-3

I'm trying to figure out how to remove citation numbers from a string in the following way using R:

Original string:

"There were 100 people outside.231 They were sharing 10 hotdogs.42 Nice!"

Desired string:

"There were 100 people outside. They were sharing 10 hotdogs. Nice!"

but I'm admittedly very bad with Regex. Would anyone possibly have any ideas? Thanks!

honeymoow
  • 43
  • 4

2 Answers2

2

You can try (?<=\\.)\\d+ to match the digits after a period, e.g.,

> gsub("(?<=\\.)\\d+", "", s, perl = TRUE)
[1] "There were 100 people outside. They were sharing 10 hotdogs. Nice!"

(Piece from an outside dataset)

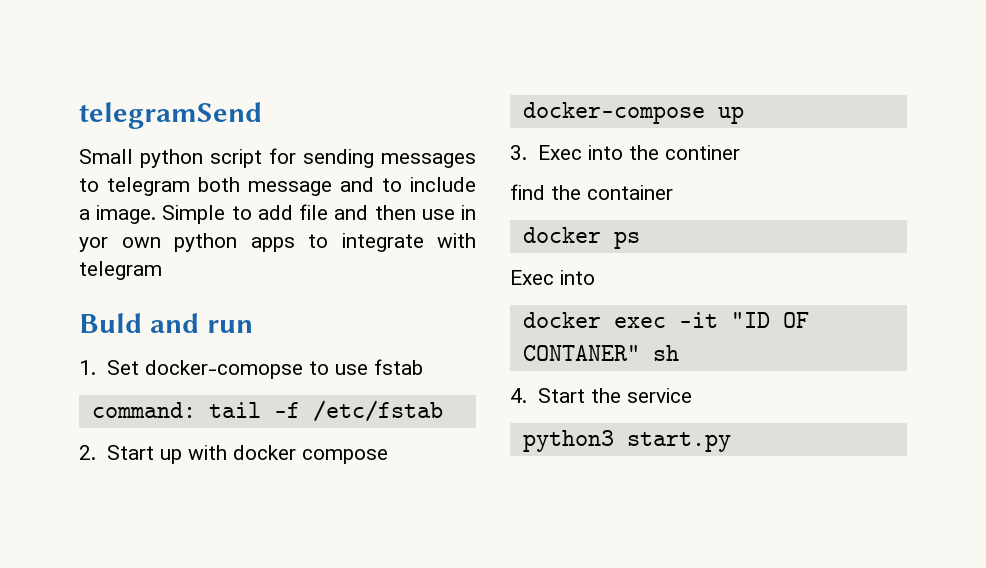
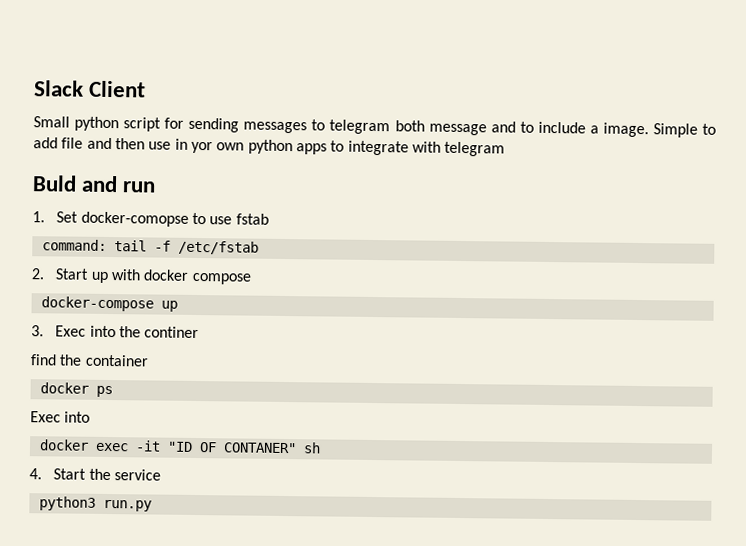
- telegramSend
+ Slack Client
- python3 start.py
+ python3 run.py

A more efficient way (thank @JvdV's comment) might be

gsub("\\.\\d+", ".", s, perl = TRUE)
ThomasIsCoding
  • 53,240
  • 4
  • 13
  • 45
  • I think the lookbehind is creating a bit too much overhead than needed. Maybe just `gsub("\\.\\d+", ".", s, perl = TRUE)`? Where this would only take a few steps (7), the lookbehind takes [100+](https://regex101.com/r/GnYADL/2). – JvdV Jan 16 '21 at 19:33
  • @JvdV Thanks for the suggestion, I added yours into the answer – ThomasIsCoding Jan 16 '21 at 21:19
0

To remove a number after a period (you could make this more elaborate for any edge cases you might have) you can find a word, a period and then group capture the integers. Replace those integers with an empty string.

What I do here is I find two groups. First group is a word with a period and the second group are integers that follow it. I return just the word (first group denoted by \\1), discarding the integers.

> gsub("(\\w\\.)(\\d+)", replacement = "\\1", x = xy, perl = TRUE)
[1] "There were 100 people outside. They were eating hotdogs. Nice!"
Roman Luštrik
  • 64,404
  • 24
  • 143
  • 187